The generic drug warfarin (brand name Coumadin) is a widely used anticoagulant (blood-thinner) that reduces the formation and size of blood clots, which is important in the prevention of heart attacks, strokes, and blockage of major veins and arteries. It is often prescribed for patients with certain types of irregular heartbeat and after a heart attack or heart valve replacement surgery. It works by stopping the formation of substances that cause clots.
Until now, the more serious side-effects associated with warfarin included:
· unusual bleeding or bruising
· black or bloody stools
· blood in the urine
· unexplained fever
· sore throat
· stomach pain
Some less serious side-effects are excessive gas or bloating; diarrhea, nausea, or vomiting; hair loss, and decreased appetite or weight.
A new study, published in the Archives of Internal Medicine, however, has found that long-term use of warfarin may also pose another serious side-effect by increasing the risk of osteoporotic fractures.
Osteoporosis is a condition usually associated with aging that causes bones to thin thereby increasing the risk of fractures especially in weight-bearing bones.
Warfarin prevents blood clots by blocking vitamin K, which is a key factor in activating certain blood-clotting factors. Vitamin K, however, is also essential in activating proteins involved in bone formation. Thus, the researchers found that long-term use of warfarin or other similar blood-thinning drugs may increase the likelihood of osteoporotic-like fractures.
To examine this possible relationship, researchers from Washington University School of Medicine in St. Louis, analyzed the rate of osteoporotic fractures among 12,048 Medicare patients, including 4,461 who had been on warfarin for at least 12 months and 7,587 who had not taken the medication.

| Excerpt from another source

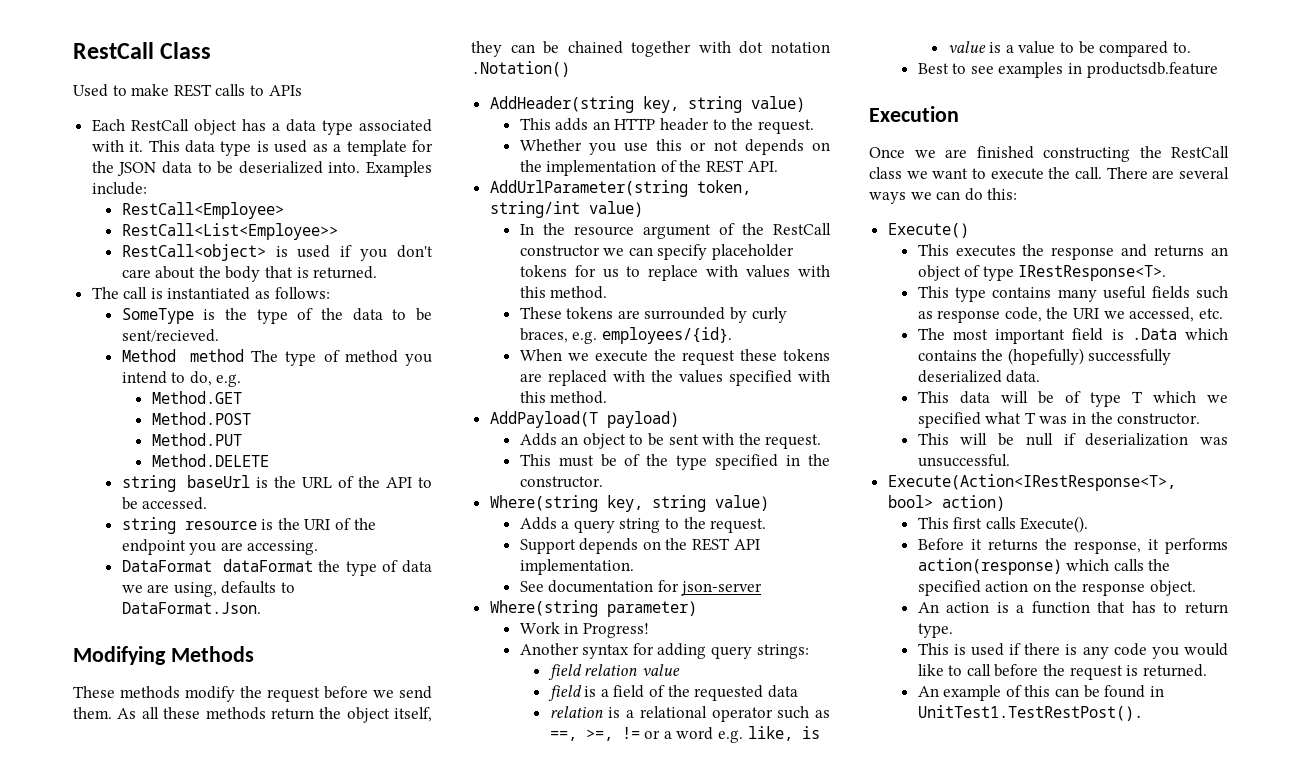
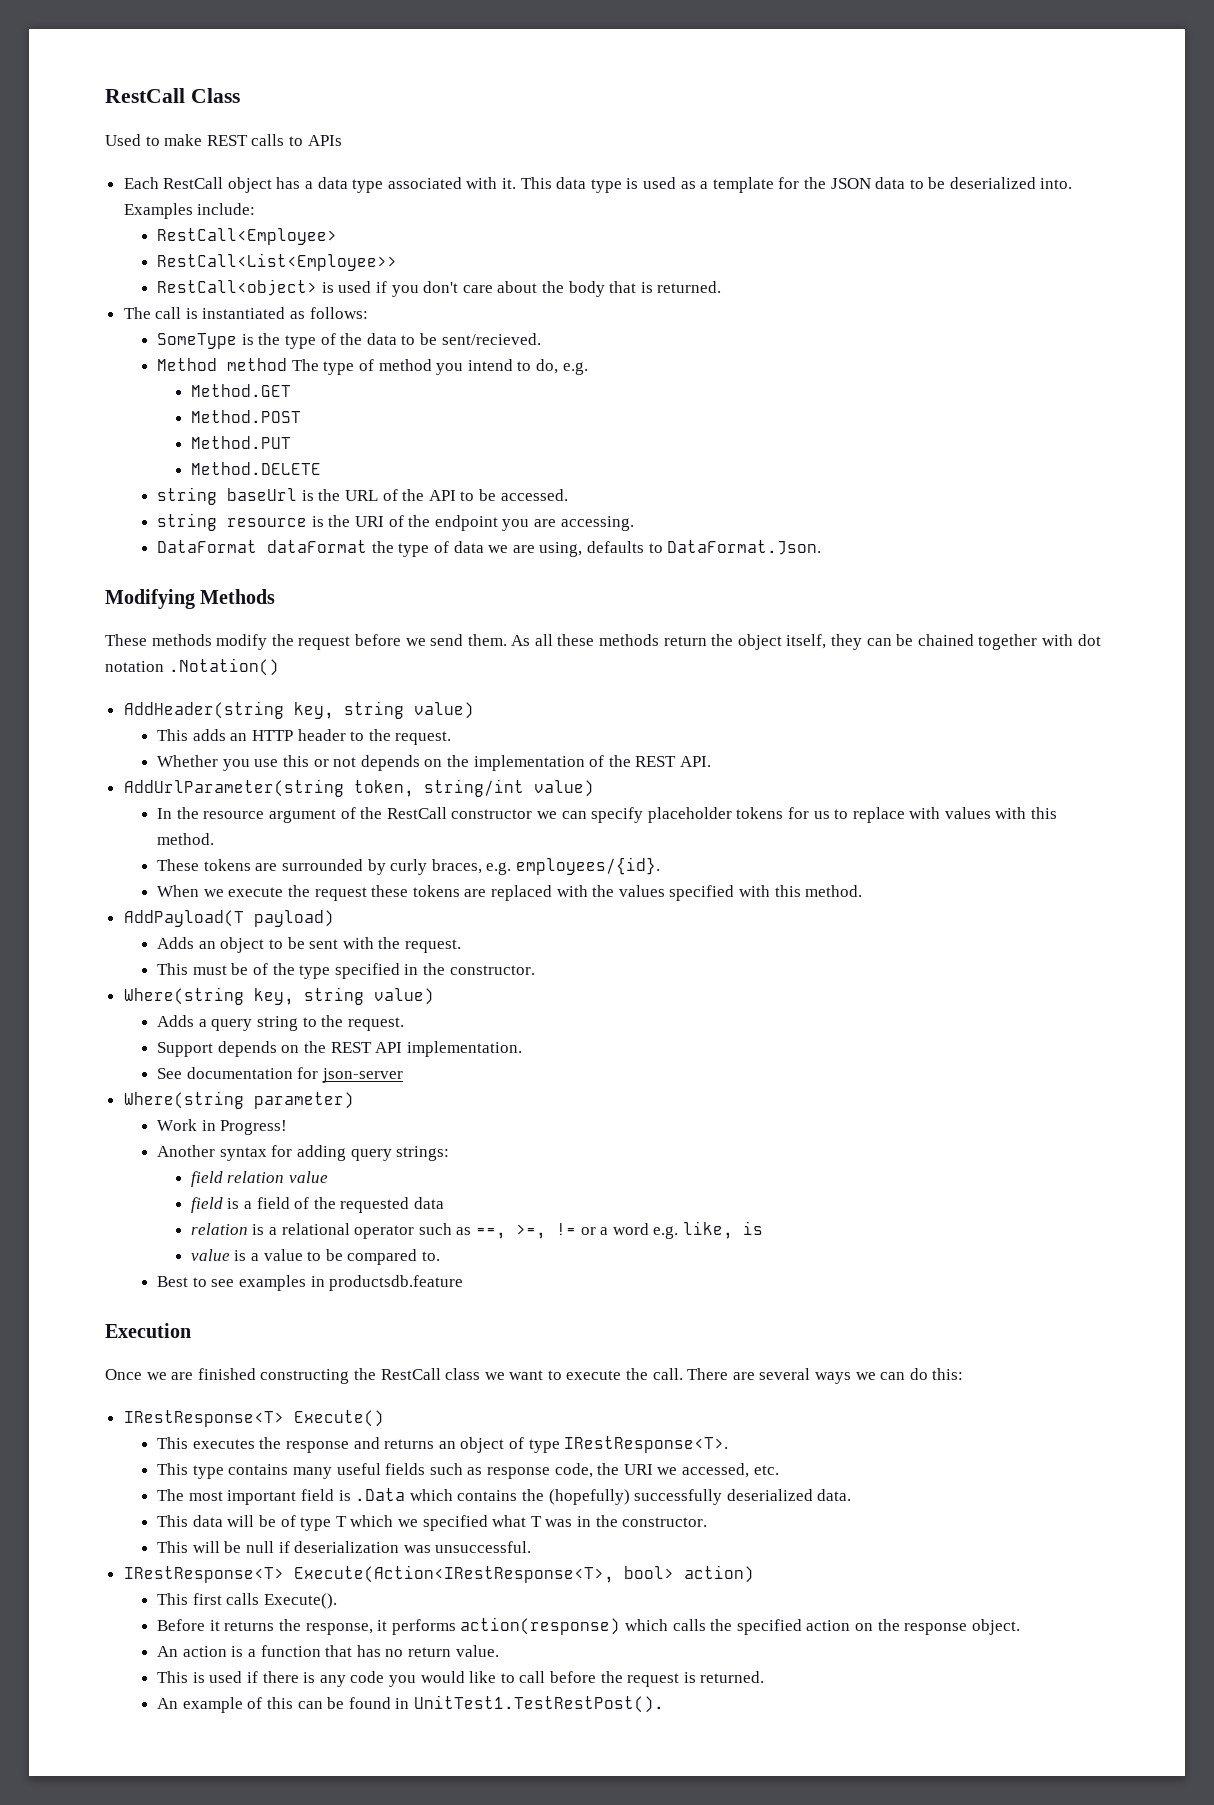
(1018, 194) none -> [123,1410,284,1427] IRestResponse<T>
(1010, 460) none -> [123,1566,284,1583] IRestResponse<T>
[1163,602,1228,614] [917,623,953,638] to return type. -> [385,1645,499,1657] no return value.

According to the report, those taking warfarin were 25% more likely to experience a fracture. This link was only statistically significant in men, however.
Moreover, there was no comparably significant increase in the risk of fracture in 1,833 patients whose use of warfarin was under 12 months. Thus, there was clearly a long-term effect that took place once the use of the drug exceeded one year.
Other risk factors for fractures noted in the study were age, increased risk of falling, overactive thyroid, neurological or psychiatric disorders, and alcoholism. African Americans, men, and patients taking beta-blockers had a decreased risk of fracture.
As a result of their findings the research team recommends that in cases where warfarin is prescribed “to elderly patients at high risk of falling, healthcare providers can instruct them to wear stable shoes, exercise regularly, have adequate intake of calcium and vitamin D, use walking aids, and discontinue unnecessary medications."